Foi fruto de devotado trabalho e levou muito tempo mas, os timorenses convenceram os senhores do Mundo que eram merecedores de respeito e haviam ganho o direito de serem independentes! Muitos se comoveram com as demonstrações da sua coragem. Muitos mais sofreram com o povo timorense e os ajudaram na difícil tarefa da independência.
Éramos respeitados, admirados, acarinhados. Tão pequeno povo e tanta bravura! Tanta pertinácia, tamanha determinação! Dobrámos a potência ocupante que se encolheu de vergonha! Conseguimos, ganhámos a independência!
E hoje, que sentimentos despertamos? Não sei se ainda haverá simpatia. Pressinto que a desilusão se sobrepôs a qualquer afeição. Desconfio até que há quem preferisse ver-nos esquecidos, ignorados e arrumados.
Pela nossa inconstância, pela nossa apetência pelo conflito, pouco falta que sejamos classificados de falhados. Sozinhos, não somos capazes de manter a paz, a estabilidade, de construir o país. E se não arrepiamos caminho, não tarda nada surgirá alguma alma esclarecida defendendo que, afinal no tempo da ocupação, os maus éramos nós, que não sabíamos viver em paz…
A lei e a ordem no país não existem. Há muito tempo. O caos está tão instalado que se acreditaria ter enterrado as suas raízes até ao mais profundo das entranhas da terra timorense. Provocações, apedrejamentos, ataques, quase se diria que tudo faz parte de um plano milimetricamente traçado de destruição total.
Tornámo-nos num país sem referências. Perdemos a memória. Permite-se, quase se encoraja!, a falta de respeito por quem não seja simpático a determinada trupe. Os heróis de ontem passaram a pessoas vulgares a quem se insulta, se hostiliza, se humilha, se acusa, se despreza. E se oportunidade houver, também é possível que sejam espancados sob aplauso e gargalhar de enlouquecida turba!
Esquecemos tudo. Da História, dos objectivos comuns, da amizade, pouco ou nada sobra! Pouco importa quem lutou pela independência. Mas, se os não há ou se os não querem heróis, houve-os certamente empenhados, teimosos, determinados, fazendo-nos embarcar no sonho em que acreditavam e fazendo-nos acreditar e, de seguida, lutar. Por ela, pela independência de Timor. Também destes, já ninguém se recorda que os houve. Antes parece subsistir a vontade de os sacudir, aos protagonistas da independência, retirá-los da História do país. Amarfanhá-los e deitá-los para o caixote do lixo.
Não damos conta, mas estamos a destruir, a enterrar a Nação timorense. Porque sem dignidade, sem referências, sem História, não há Nação que resista.

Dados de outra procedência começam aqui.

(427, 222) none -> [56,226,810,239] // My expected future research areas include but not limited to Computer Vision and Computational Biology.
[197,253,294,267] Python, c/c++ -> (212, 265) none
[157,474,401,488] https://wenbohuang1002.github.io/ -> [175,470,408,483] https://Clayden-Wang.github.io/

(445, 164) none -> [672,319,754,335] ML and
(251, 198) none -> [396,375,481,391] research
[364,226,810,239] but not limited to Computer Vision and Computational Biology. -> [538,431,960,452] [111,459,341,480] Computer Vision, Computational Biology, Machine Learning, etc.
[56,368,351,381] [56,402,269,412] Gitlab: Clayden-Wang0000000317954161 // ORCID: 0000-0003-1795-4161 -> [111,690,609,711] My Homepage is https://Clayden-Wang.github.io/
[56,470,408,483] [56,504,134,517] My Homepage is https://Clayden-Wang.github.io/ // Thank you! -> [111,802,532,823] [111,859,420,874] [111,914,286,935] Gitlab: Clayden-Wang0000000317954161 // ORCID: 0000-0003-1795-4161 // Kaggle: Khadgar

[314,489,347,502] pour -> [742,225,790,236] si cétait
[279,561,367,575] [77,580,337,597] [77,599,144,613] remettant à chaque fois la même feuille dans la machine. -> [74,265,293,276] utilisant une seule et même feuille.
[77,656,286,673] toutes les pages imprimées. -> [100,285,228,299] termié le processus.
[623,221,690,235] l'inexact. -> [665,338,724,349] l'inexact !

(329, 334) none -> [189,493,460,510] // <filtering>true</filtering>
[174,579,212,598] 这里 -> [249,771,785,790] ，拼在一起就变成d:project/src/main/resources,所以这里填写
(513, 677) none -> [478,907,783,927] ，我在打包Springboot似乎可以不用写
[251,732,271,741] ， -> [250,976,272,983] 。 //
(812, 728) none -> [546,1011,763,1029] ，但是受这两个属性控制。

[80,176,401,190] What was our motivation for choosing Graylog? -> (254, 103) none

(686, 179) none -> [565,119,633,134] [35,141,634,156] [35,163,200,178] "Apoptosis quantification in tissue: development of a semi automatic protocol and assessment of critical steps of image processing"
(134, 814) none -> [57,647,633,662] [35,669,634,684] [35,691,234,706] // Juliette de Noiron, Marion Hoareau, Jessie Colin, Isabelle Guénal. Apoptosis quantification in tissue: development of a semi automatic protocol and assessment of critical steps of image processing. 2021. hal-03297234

Por este caminho, nada restará de um povo que foi tão admirado num passado ainda recente e, quase me atrevo a dizê-lo, é tão dificilmente tolerado nos dias de hoje.
Se não arrepiarmos caminho, se continuamos com esta sanha de auto-destruição, de Timor restará apenas o nome, mal pronunciado, quiçá adaptado! Quem pode querê-lo?
É pena. E dói terrivelmente!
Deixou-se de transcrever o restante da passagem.